We can calculate the population variance and population standard deviation of the random variable \(X\) for the numerical variable Score as follows.

\(Var(X) = \sigma_x^2\)

\(= (0 - 2.65)^2 \cdot P(0) + (1-2.65)^2 \cdot P(1) + (2-2.65)^2 \cdot P(2)\)

\(+ (3-2.65)^2 \cdot P(3) + (4-2.65)^2 \cdot P(4) + (5-2.65)^2 \cdot P(5)\)

\(= 1.6275\)

\(\sigma_x = \sqrt{\sigma_x^2} = \sqrt{1.6275} = 1.2754\)

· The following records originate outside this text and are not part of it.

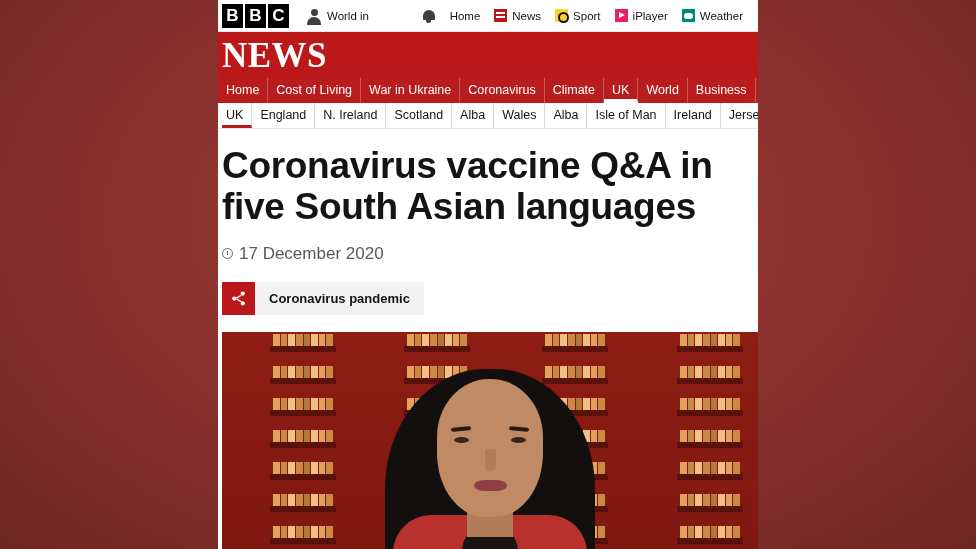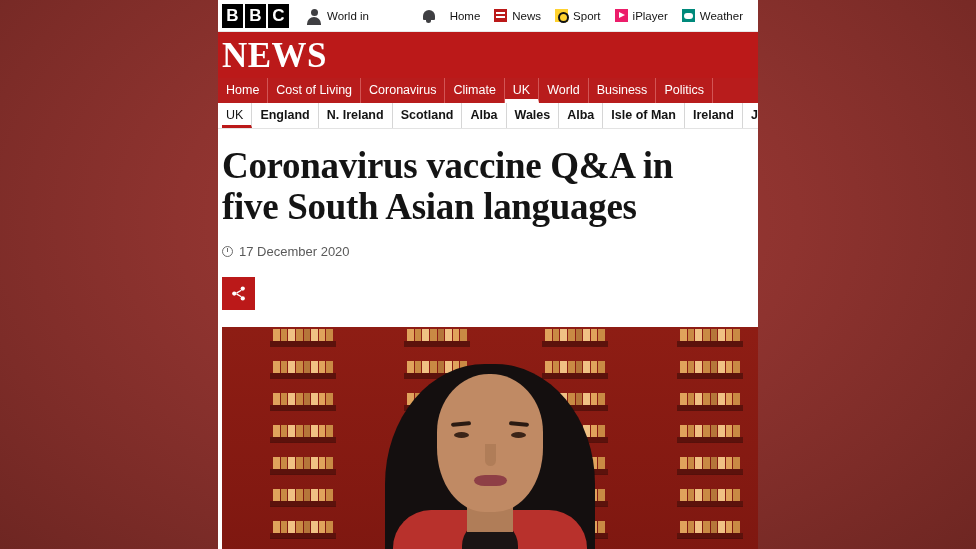--- a/index.html
+++ b/index.html
@@ -186,46 +186,45 @@
   }
   .nav-secondary a {
     color: #141414;
     font-size: 12.5px;
     line-height: 25px;
     padding: 0 8px;
     text-decoration: none;
     white-space: nowrap;
     border-right: 1px solid #d6d6d6;
     display: block;
-    font-weight: bold;
   }
   .nav-secondary a.first { padding-left: 4px; }
   .nav-secondary a.active {
     border-bottom: 3px solid #bb1919;
     font-weight: normal;
   }
 
   
   .article { padding: 16px 0 0 4px; }
   .headline {
-    font-family: Liberation Serif, serif;
+    font-family: Liberation Sans, sans-serif;
     font-weight: bold;
     font-size: 37px;
     line-height: 1.12;
     color: #141414;
     letter-spacing: -0.3px;
     max-width: 500px;
   }
   .byline {
     display: flex;
     align-items: center;
     gap: 6px;
     margin-top: 16px;
     color: #5a5a5a;
-    font-size: 13px;
+    font-size: 17px;
   }
   .icon-clock {
     width: 11px; height: 11px;
     border: 1.4px solid #6b6b6b;
     border-radius: 50%;
     position: relative;
     display: inline-block;
   }
   .icon-clock::after {
     content: "";
@@ -426,20 +425,21 @@
     </div>
   </div>
 
   <div class="masthead">
     <div class="brand">NEWS</div>
   </div>
 
   <nav class="nav-primary">
     <a href="#" class="first">Home</a>
     <a href="#">Cost of Living</a>
+    <a href="#">War in Ukraine</a>
     <a href="#">Coronavirus</a>
     <a href="#">Climate</a>
     <a href="#" class="active">UK</a>
     <a href="#">World</a>
     <a href="#">Business</a>
     <a href="#">Politics</a>
 
   </nav>
 
   <nav class="nav-secondary">
@@ -465,20 +465,23 @@
     </div>
 
     <div class="share-row">
       <div class="share-btn">
         <svg width="17" height="17" viewBox="0 0 24 24" aria-hidden="true">
           <circle cx="18" cy="5" r="3" fill="#ffffff"></circle>
           <circle cx="6" cy="12" r="3" fill="#ffffff"></circle>
           <circle cx="18" cy="19" r="3" fill="#ffffff"></circle>
           <path d="M8.6 10.6l6.9-4 .9 1.6-6.9 4zM8.6 13.4l6.9 4 .9-1.6-6.9-4z" fill="#ffffff"></path>
         </svg>
+      </div>
+      <div class="topic-tag">
+        <span>Coronavirus pandemic</span>
       </div>
     </div>
 
     <div class="media">
       <div class="wall">
 
         <div class="shelf-col" style="left:48px">
           <div class="shelf" style="top:14px"></div>
             <div class="book-row" style="top:2px">
               <i></i>

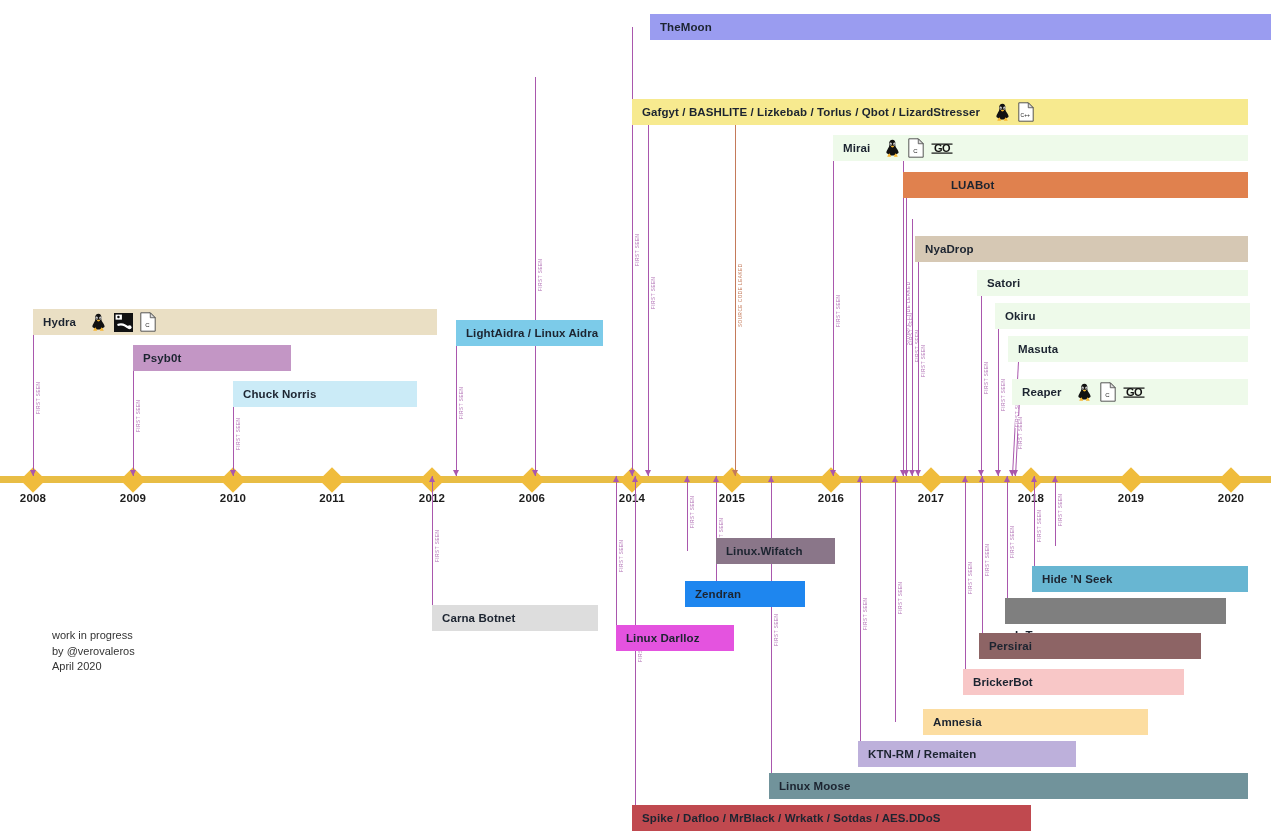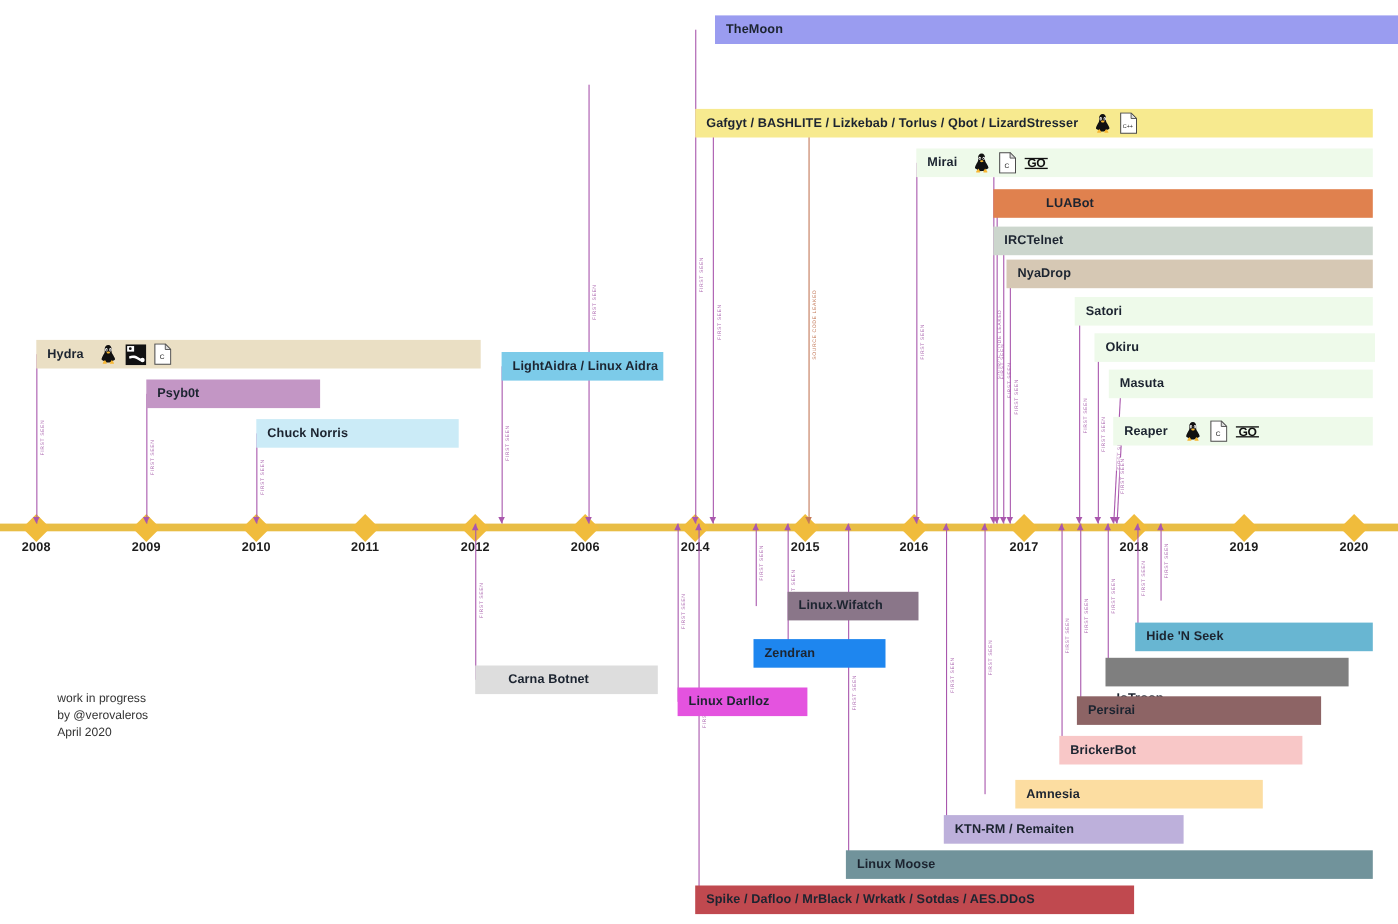--- a/index.html
+++ b/index.html
@@ -261,23 +261,20 @@
         <span class="icon"><svg width="22" height="16" viewBox="0 0 44 30">
             <text x="22" y="23" font-family="Liberation Sans, sans-serif" font-weight="bold" font-size="22" fill="#111" text-anchor="middle" letter-spacing="-1">GO</text>
             <rect x="1" y="6" width="42" height="2.4" fill="#111"></rect>
             <rect x="1" y="24" width="42" height="2.4" fill="#111"></rect>
           </svg></span>
       </span>
     </div>
     <div class="bar" style="left: 903px; top: 172px; width: 345px; height: 26px; background: rgb(224, 129, 78); padding-left: 48px;">
       <span class="bar-label" style="color: rgb(28, 36, 48);">LUABot</span>
     </div>
-    <div class="bar" style="left: 903px; top: 206px; width: 345px; height: 26px; background: rgb(204, 214, 205);">
-      <span class="bar-label" style="color: rgb(28, 36, 48);">IRCTelnet</span>
-    </div>
     <div class="bar" style="left: 915px; top: 236px; width: 333px; height: 26px; background: rgb(214, 200, 180);">
       <span class="bar-label" style="color: rgb(28, 36, 48);">NyaDrop</span>
     </div>
     <div class="bar" style="left: 977px; top: 270px; width: 271px; height: 26px; background: rgb(238, 250, 234);">
       <span class="bar-label" style="color: rgb(28, 36, 48);">Satori</span>
     </div>
     <div class="bar" style="left: 995px; top: 303px; width: 255px; height: 26px; background: rgb(238, 250, 234);">
       <span class="bar-label" style="color: rgb(28, 36, 48);">Okiru</span>
     </div>
     <div class="bar" style="left: 1008px; top: 336px; width: 240px; height: 26px; background: rgb(238, 250, 234);">
@@ -336,21 +333,21 @@
     <div class="bar" style="left: 133px; top: 345px; width: 158px; height: 26px; background: rgb(195, 150, 197);">
       <span class="bar-label" style="color: rgb(28, 36, 48);">Psyb0t</span>
     </div>
     <div class="bar" style="left: 233px; top: 381px; width: 184px; height: 26px; background: rgb(203, 235, 247);">
       <span class="bar-label" style="color: rgb(28, 36, 48);">Chuck Norris</span>
     </div>
     <div class="bar" style="left: 456px; top: 320px; width: 147px; height: 26px; background: rgb(124, 203, 233);">
       <span class="bar-label" style="color: rgb(28, 36, 48);">LightAidra / Linux Aidra</span>
     </div>
     <div class="bar" style="left: 432px; top: 605px; width: 166px; height: 26px; background: rgb(221, 221, 221);">
-      <span class="bar-label" style="color: rgb(28, 36, 48); margin-left: 20px;">Carna Botnet</span>
+      <span class="bar-label" style="color: rgb(28, 36, 48);">Carna Botnet</span>
     </div>
     <div class="bar" style="left: 716px; top: 538px; width: 119px; height: 26px; background: rgb(138, 118, 137);">
       <span class="bar-label" style="color: rgb(28, 36, 48);">Linux.Wifatch</span>
     </div>
     <div class="bar" style="left: 685px; top: 581px; width: 120px; height: 26px; background: rgb(30, 134, 239);">
       <span class="bar-label" style="color: rgb(28, 36, 48);">Zendran</span>
     </div>
     <div class="bar" style="left: 616px; top: 625px; width: 118px; height: 26px; background: rgb(228, 83, 223);">
       <span class="bar-label" style="color: rgb(28, 36, 48);">Linux Darlloz</span>
     </div>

• \(X\) is the random variable for the numerical variable Studying Hours
• \(Y\) is the random variable for the numerical variable Score

Then the following table represents an eligible Joint Probability Mass Function of \(X\) and \(Y\)

• For example, the upper-left cell means \(f(10, 0) = P(10, 0) = P(X = 10, Y = 0) = 4\%\).

Also, we can represent the Marginal Probability Mass Function in the table

• For example, the lower-left cell means \(f_y(0) = P_y(0) = P(Y = 0) = 5\%\).

• \(X\) and \(Y\) are two random varibales,
• \(f_x(x)\) is the probability mass function of \(X\),
• \(f_y(y)\) is the probability mass function of \(Y\),
• \(f(x, y)\) is the joint probability mass function of \(X\) and \(Y\).

\(X\) and \(Y\) are said to be Independent if \[ \boxed{ f(x, y) = f_x(x) \cdot f_y(y) \text{ for all } x \text{ and } y } \]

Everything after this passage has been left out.